En una carta dirigida a Vázquez Garced, las organizaciones señalaron que el aumento en contagios de COVID-19 en la isla y la escasez de materiales para procesar las pruebas diagnósticas -conocidas como pruebas moleculares o PCR- deben pesar fuertemente en la decisión que tome el gobierno. Recordaron que los Centros para el Control y Prevención de Enfermedades (CDC, por sus siglas en inglés) establecieron que la reapertura de escuelas se debe posponer si hay “tranmisión comunitaria sustancial” del coronavirus en una jurisdicción.

“Ante este panorama sería irresponsable de parte del gobierno autorizar la educación presencial, cuando los casos en lugar de disminuir han ido aumentando”, expresó Fadep.

El vacío de información oficial crea situación confusas para padres y miembros de las comunidades escolares.

Por ejemplo, Vargas Ortiz recibió una lista de los materiales escolares que debe comprar para su nena, Camila. En ella se detalla que el uniforme de la escuela Francisco Hernández Gaetán, en San Juan, cambiará, lo cual le sorprendió. El Departamento de Educación pospuso en enero su nueva política de uniformes escolares para que entre en vigor el año que viene, para evitar así cambios innecesarios este verano y que las familias tuvieran que incurrir en gastos adicionales.

Para Vargas Ortiz, la educación a distancia fue frustrante, pues su hija de 7 años nunca tuvo contacto directo con su maestra.

“No quiero que pasen a mi nena de grado solo por pasarla, sino que tenga el conocimiento de lo que aprendió ese año. Esto es algo que me asusta. Me da ese miedo que simplemente sigan pasando a los niños de grado porque sí, no porque en realidad aprendieron algo”, expresó Vargas Ortiz.

En el caso de los hijos de Andino, estos se disfrutaron la modalidad tecnológica y ella hasta notó un aumento en su aprendizaje. Ella solo ha comprado materiales escolares que sus hijos puedan también usar en el hogar, así que nada de bultos ni uniformes. Sus tres hijos están matriculados en dos escuelas públicas Montessori distintas en Carolina, las cuales han establecido sus propios planes sobre cómo iniciar el semestre.

“Aún cuando me siento segura con los planes de las escuelas Montessori, todo depende de la decisión del secretario (de Educación)”, señaló Andino. “Yo trabajo en un hotel, soy gerente de un hotel, soy madre soltera, no puedo malgastar la poca entrada que tengo (de ingresos) en cosas para la escuela que no van a necesitar si, al final, se quedan en casa”, añadió.

Por regiones

La Academia Americana de Pediatría recomendó que las clases se retomen de forma presencial, dado el importante rol que tienen los planteles en el desarrollo académico, social y emocional de los menores de edad. Asimismo, la organización destacó que estar fuera de la escuela puede provocar aislamiento en los menores y dificulta que se identifiquen situaciones de riesgo a las que pudieran estar expuestos, como maltrato en el hogar o violencia.

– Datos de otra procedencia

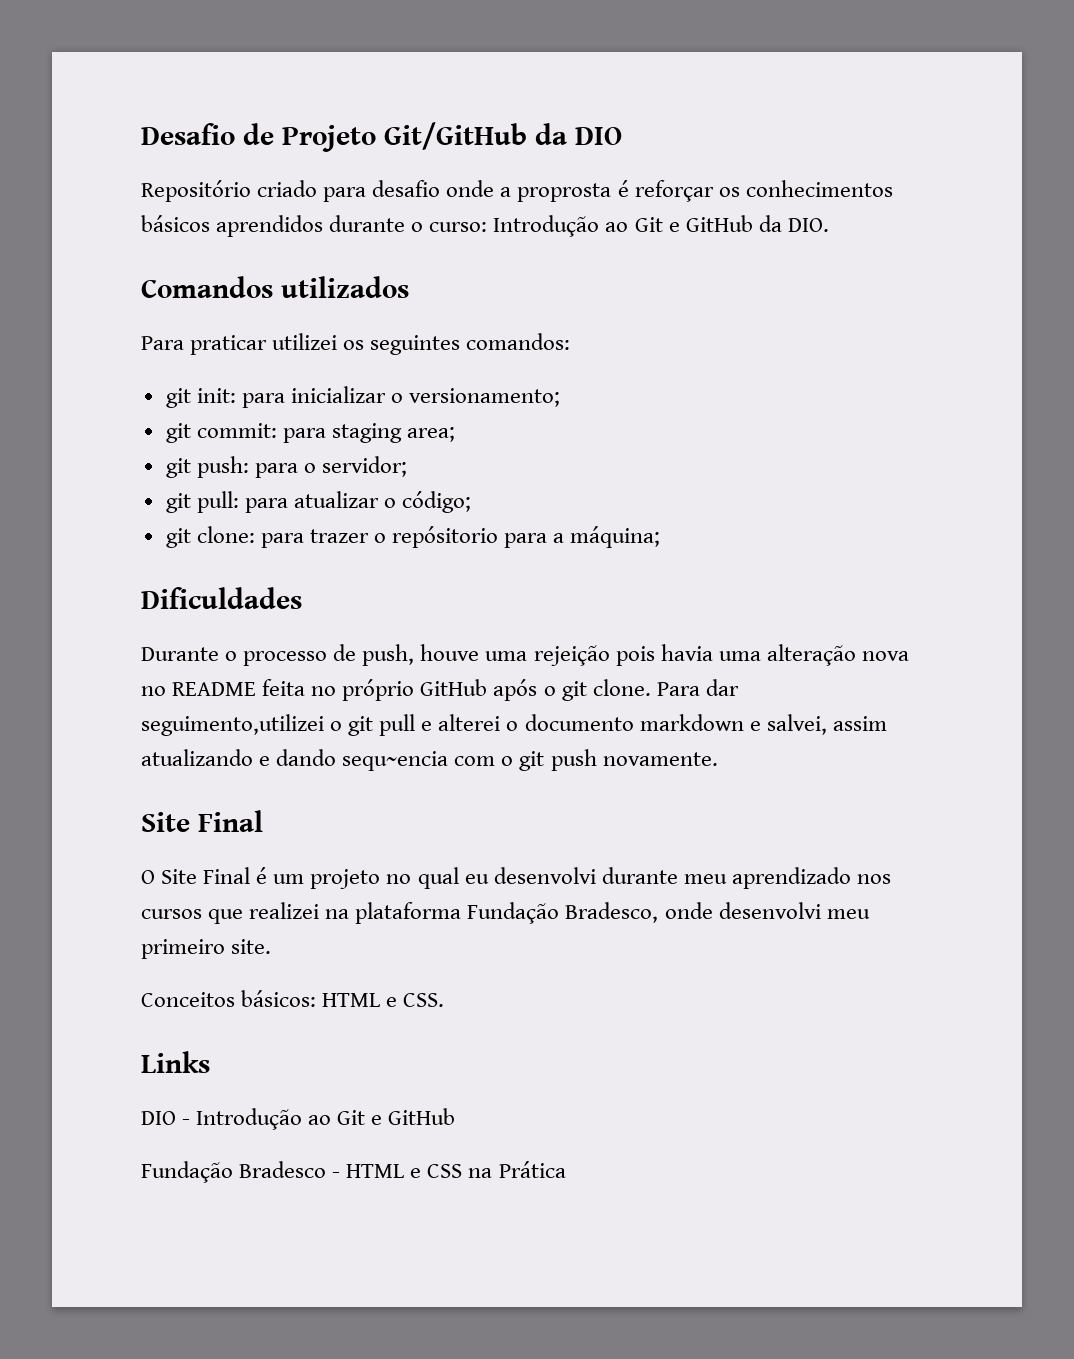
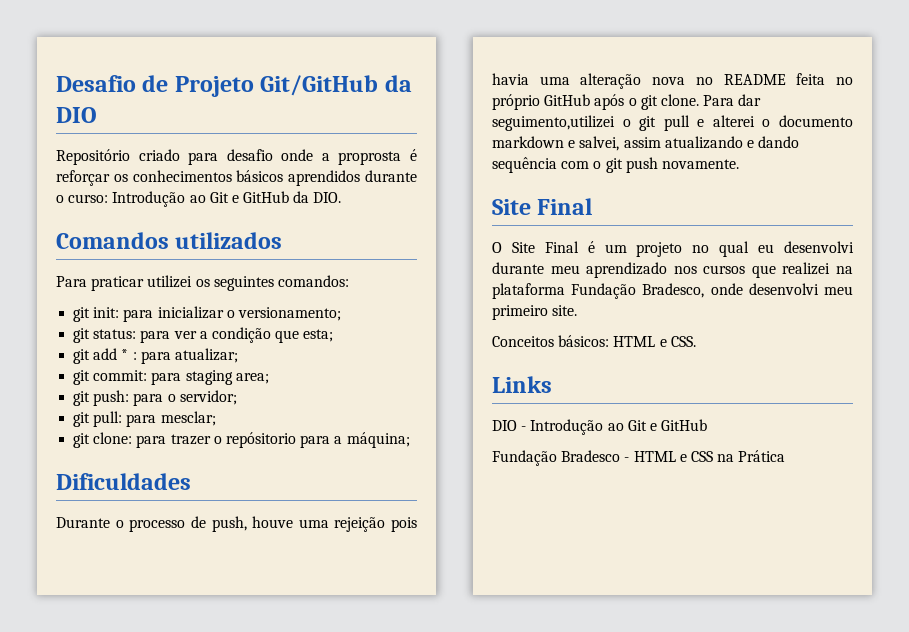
(561, 397) none -> [73,327,334,343] [73,348,238,364] // git status: para ver a condição que esta; // git add * : para atualizar;
[293,491,472,513] atualizar o código; -> [160,411,216,426] mesclar;
[342,751,449,771] sequ~encia -> [492,157,557,173] sequência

No obstante, el pediatra Ricardo Fonanet sostuvo que en la isla se debe evaluar el nivel de contagios en cada región educativa para identificar si las escuelas de alguna de ellas no deben reabrir cuando llegue la fecha.

“Quizás haya que hacer un desglose de casos por región y ver las facilidades y habilidad que tienen las escuelas para seguir las recomendaciones (para prevenir los contagios en el ambiente escolar)”, expresó Fontanet.

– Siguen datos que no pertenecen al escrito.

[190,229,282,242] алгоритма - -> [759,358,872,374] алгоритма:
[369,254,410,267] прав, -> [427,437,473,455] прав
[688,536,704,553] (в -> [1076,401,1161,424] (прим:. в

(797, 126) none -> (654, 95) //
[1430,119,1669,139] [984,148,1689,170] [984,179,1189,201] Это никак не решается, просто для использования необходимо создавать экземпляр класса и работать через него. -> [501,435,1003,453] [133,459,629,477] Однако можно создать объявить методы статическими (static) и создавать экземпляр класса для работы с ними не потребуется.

El pediatra comentó que algunas de estas recomendaciones son mantener una distancia de al menos tres pies entre pupitres, el uso obligatorio de mascarillas y promover que los estudiantes realicen actividades al aire libre para que no permanezcan todo el día dentro del salón de clases.

Fontanet hizo un llamado, además, a los padres a estar pendientes de la salud de sus hijos e identificar si tienen algún síntoma relacionado a COVID-19.

“Deben tomarles la temperatura y detectar si tienen tos o algo así (otros síntomas) para llevarlos al pediatra (a evaluarlos) antes de enviarlos a la escuela. Debe haber cooperación de la ciudadanía en esto”, puntualizó el pediatra.

La reportera Marga Parés Arroyo colaboró con esta nota.